#### Supplied material ####

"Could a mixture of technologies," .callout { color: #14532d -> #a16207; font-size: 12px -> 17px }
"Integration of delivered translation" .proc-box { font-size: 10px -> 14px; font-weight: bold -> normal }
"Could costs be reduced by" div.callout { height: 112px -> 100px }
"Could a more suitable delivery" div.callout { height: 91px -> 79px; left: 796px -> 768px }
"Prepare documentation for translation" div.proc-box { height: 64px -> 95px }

####

## Work item
Restate, word for word, the final stretch of the entries above: the line containing "a more suitable" and every line after it, up to and including the last.

## Expected output
"Could a more suitable delivery" div.callout { height: 91px -> 79px; left: 796px -> 768px }
"Prepare documentation for translation" div.proc-box { height: 64px -> 95px }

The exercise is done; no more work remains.